PROBLEM DETAILS:
Pull every line holding the word "text" from the data below and copy it.

DATA PROVIDED:
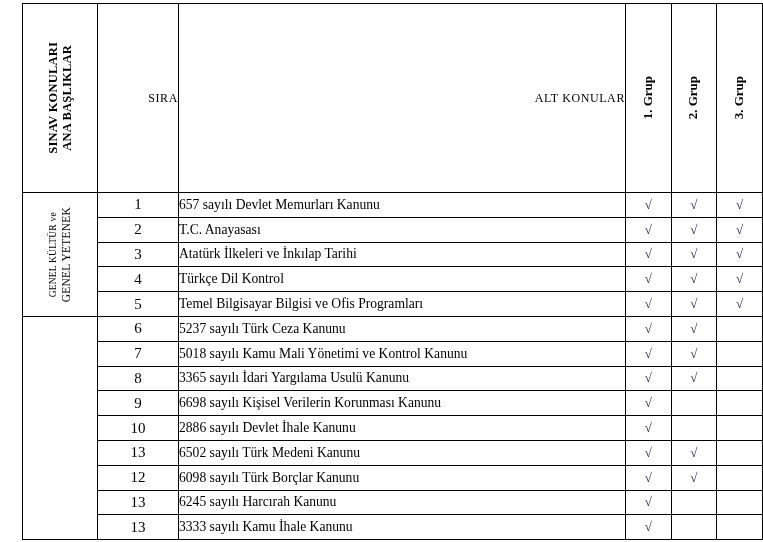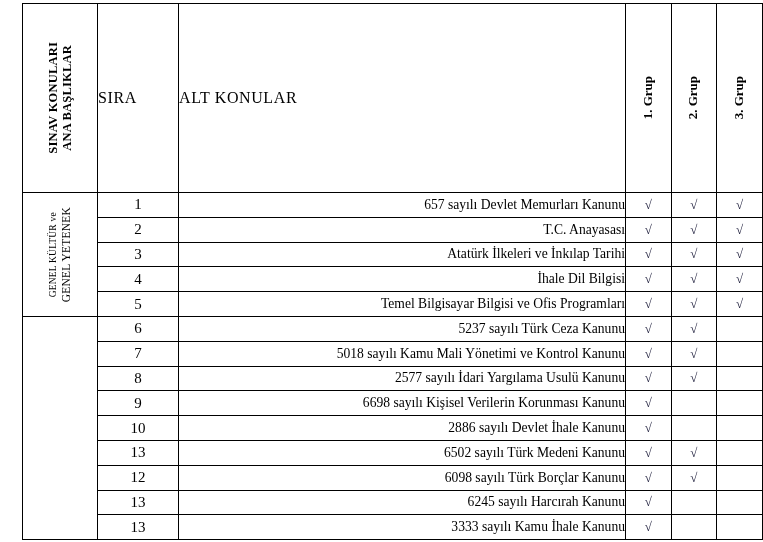--- a/index.html
+++ b/index.html
@@ -70,23 +70,23 @@
     font-weight: bold;
     font-size: 12.5px;
     letter-spacing: 0.2px;
     text-align: center;
   }
   th.th-main-heading .vline2 {
     display: block;
   }
 
   th.th-sira, th.th-alt {
-    text-align: left;
+    text-align: right;
     font-weight: bold;
-    font-size: 16px;
+    font-size: 12px;
     letter-spacing: 0.6px;
   }
 
   th.th-grp {
     position: relative;
   }
   th.th-grp .vert-wrap {
     position: absolute;
     left: 0; top: 0; right: 0; bottom: 0;
     display: flex;
@@ -131,21 +131,21 @@
     border-top: none;
     border-bottom: none;
   }
 
   td.td-sira {
     text-align: center;
     font-size: 15px;
   }
 
   td.td-alt {
-    text-align: right;
+    text-align: left;
     padding-left: 7px;
     font-size: 13.6px;
   }
 
   td.td-check {
     text-align: center;
     font-size: 13px;
     color: #1c1c3a;
   }
   td.td-check .mark {
@@ -230,21 +230,21 @@
       <tr class="data-row">
         <td class="td-sira">3</td>
         <td class="td-alt">Atatürk İlkeleri ve İnkılap Tarihi</td>
         <td class="td-check"><span class="mark">√</span></td>
         <td class="td-check"><span class="mark">√</span></td>
         <td class="td-check"><span class="mark">√</span></td>
       </tr>
 
       <tr class="data-row">
         <td class="td-sira">4</td>
-        <td class="td-alt">İhale Dil Bilgisi</td>
+        <td class="td-alt">Türkçe Dil Kontrol</td>
         <td class="td-check"><span class="mark">√</span></td>
         <td class="td-check"><span class="mark">√</span></td>
         <td class="td-check"><span class="mark">√</span></td>
       </tr>
 
       <tr class="data-row">
         <td class="td-sira">5</td>
         <td class="td-alt">Temel Bilgisayar Bilgisi ve Ofis Programları</td>
         <td class="td-check"><span class="mark">√</span></td>
         <td class="td-check"><span class="mark">√</span></td>
@@ -263,21 +263,21 @@
       <tr class="data-row">
         <td class="td-sira">7</td>
         <td class="td-alt">5018 sayılı Kamu Mali Yönetimi ve Kontrol Kanunu</td>
         <td class="td-check"><span class="mark">√</span></td>
         <td class="td-check"><span class="mark">√</span></td>
         <td class="td-check"><span class="mark"></span></td>
       </tr>
 
       <tr class="data-row">
         <td class="td-sira">8</td>
-        <td class="td-alt">2577 sayılı İdari Yargılama Usulü Kanunu</td>
+        <td class="td-alt">3365 sayılı İdari Yargılama Usulü Kanunu</td>
         <td class="td-check"><span class="mark">√</span></td>
         <td class="td-check"><span class="mark">√</span></td>
         <td class="td-check"><span class="mark"></span></td>
       </tr>
 
       <tr class="data-row">
         <td class="td-sira">9</td>
         <td class="td-alt">6698 sayılı Kişisel Verilerin Korunması Kanunu</td>
         <td class="td-check"><span class="mark">√</span></td>
         <td class="td-check"><span class="mark"></span></td>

SOLUTION FOR THIS PROBLEM:
     text-align: center;
-    text-align: left;
+    text-align: right;
     text-align: center;
-    text-align: right;
+    text-align: left;
     text-align: center;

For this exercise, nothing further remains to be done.